Source information ▸
▬▬▬▬▬▬

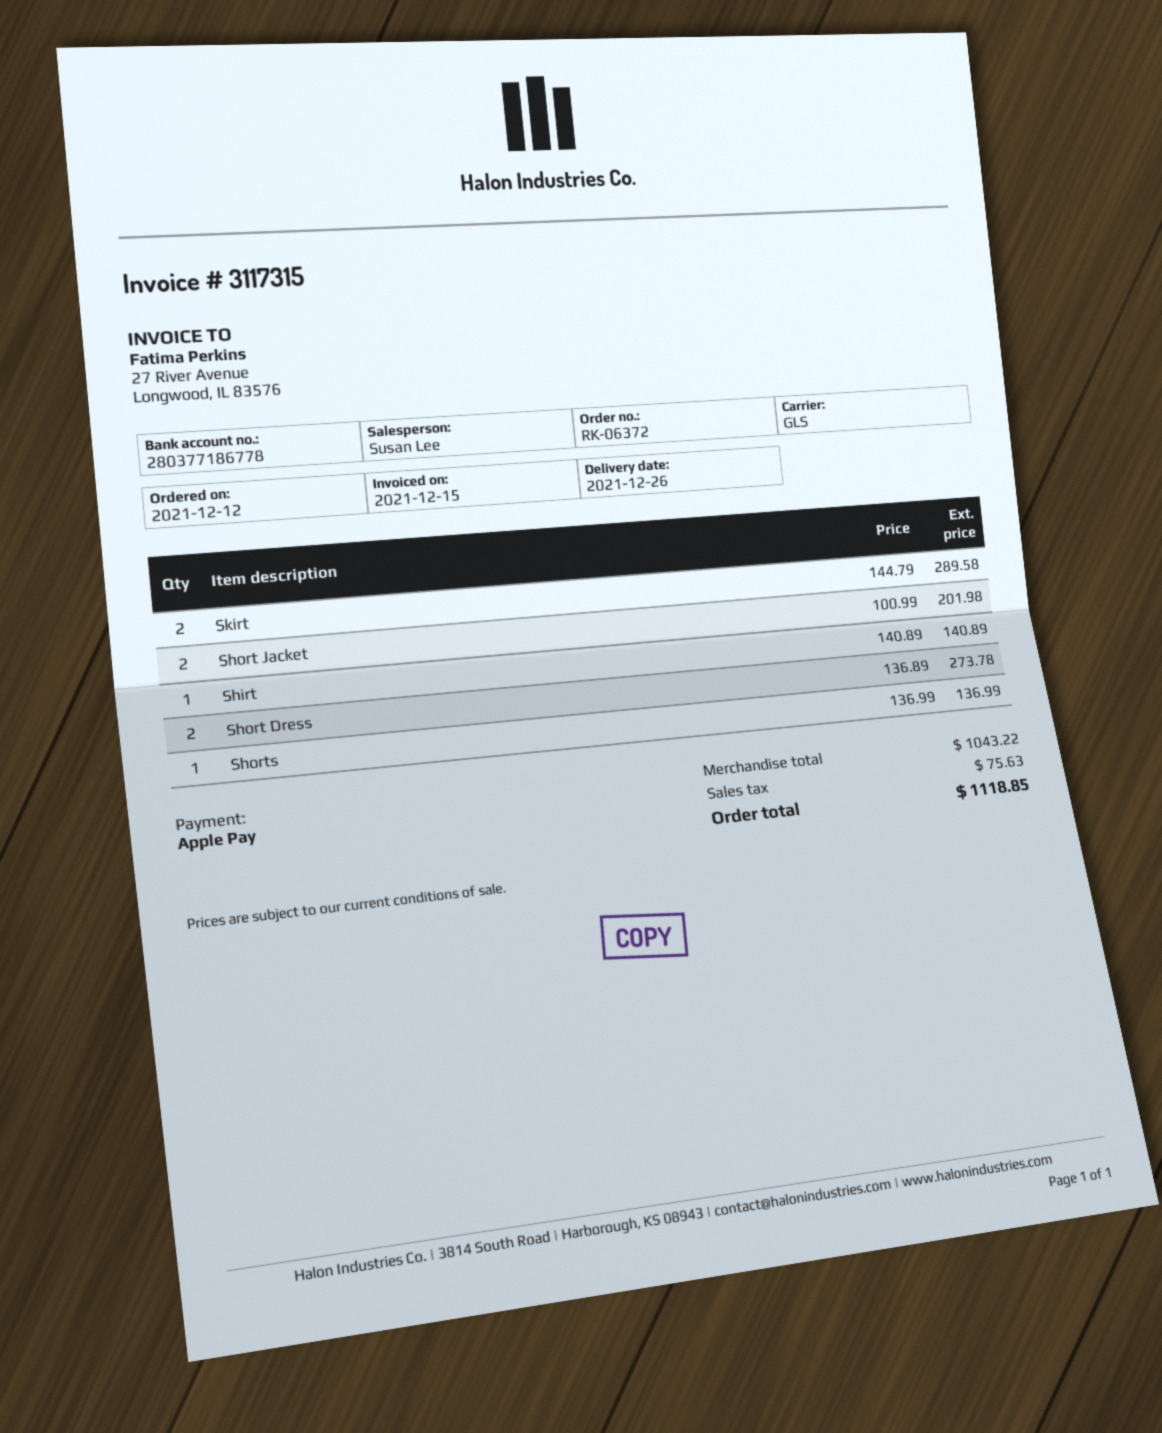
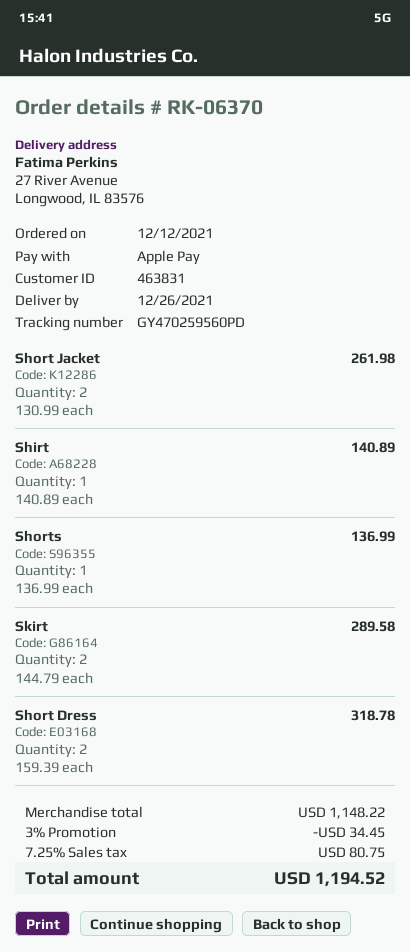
order number: RK-06372 -> RK-06370
Short Jacket: 2 x 100.99 = 201.98 -> 2 x 130.99 = 261.98
Short Dress: 2 x 136.89 = 273.78 -> 2 x 159.39 = 318.78
subtotal: 1043.22 -> 1148.22
discount: none -> 3% = 34.45
tax: 75.63 -> 80.75
total: 1118.85 -> 1194.52

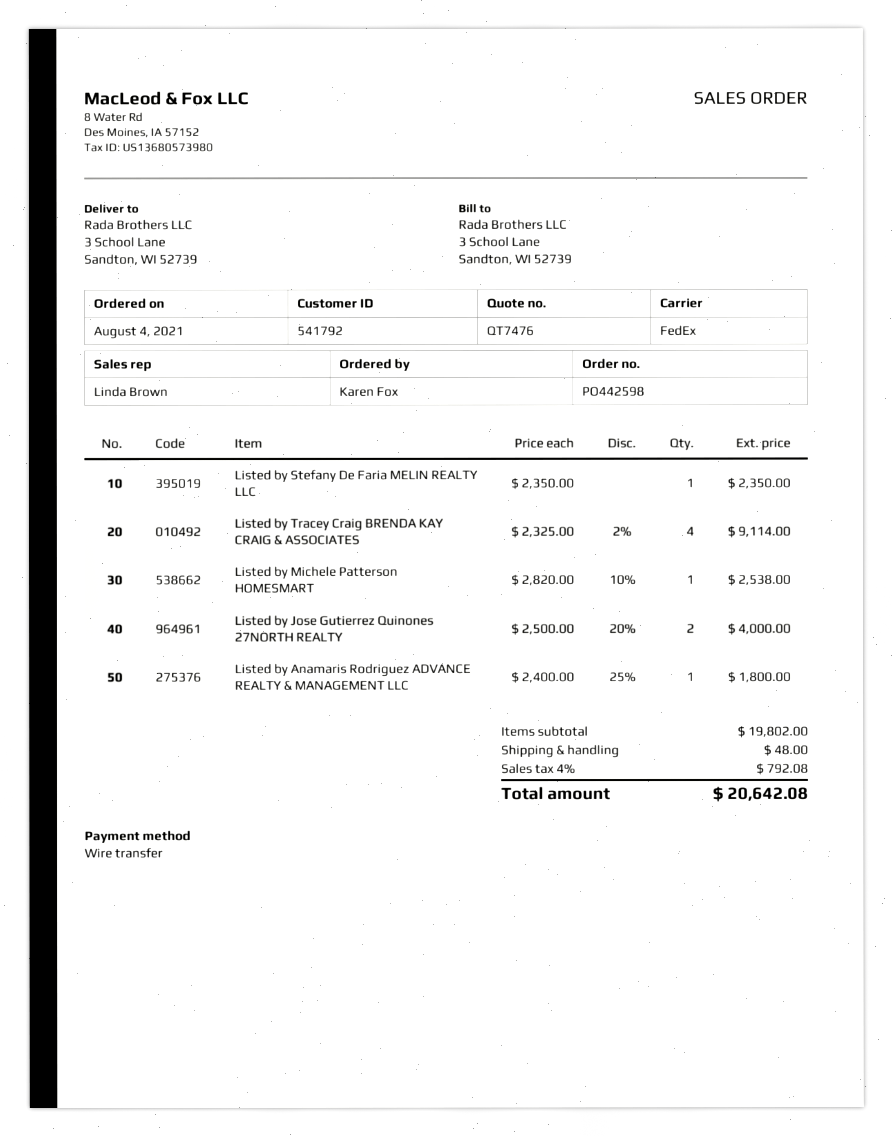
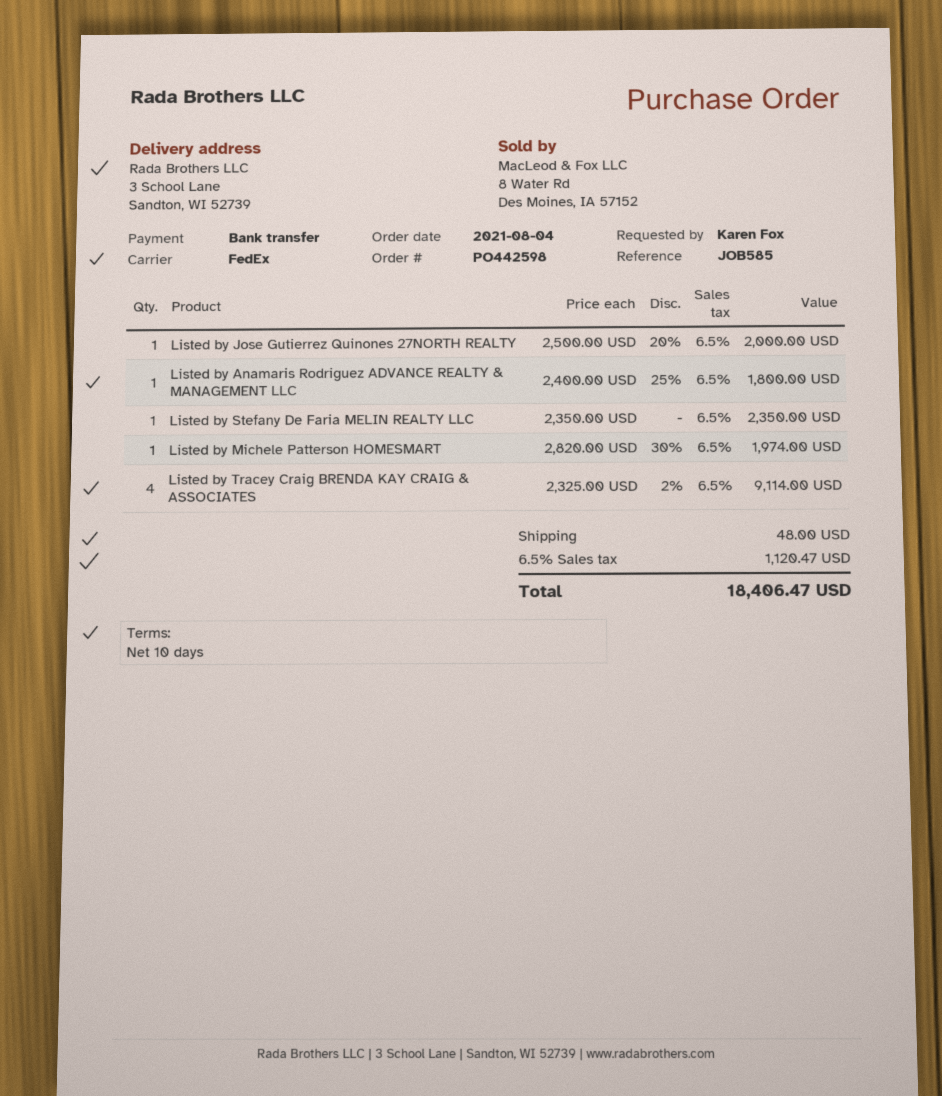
Listed by Michele Patterson HOMESMART: 1 x 2820.00 - 10% = 2538.00 -> 1 x 2820.00 - 30% = 1974.00
Listed by Jose Gutierrez Quinones 27NORTH REALTY: 2 x 2500.00 - 20% = 4000.00 -> 1 x 2500.00 - 20% = 2000.00
tax: 4% = 792.08 -> 6.5% = 1120.47
total: 20642.08 -> 18406.47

▬▬▬▬▬▬

Say again, word for word, the lines beginning at the top of the data and ending with the line that has "total: 1118.85 -> 1194.52". Skip the pictures.

order number: RK-06372 -> RK-06370
Short Jacket: 2 x 100.99 = 201.98 -> 2 x 130.99 = 261.98
Short Dress: 2 x 136.89 = 273.78 -> 2 x 159.39 = 318.78
subtotal: 1043.22 -> 1148.22
discount: none -> 3% = 34.45
tax: 75.63 -> 80.75
total: 1118.85 -> 1194.52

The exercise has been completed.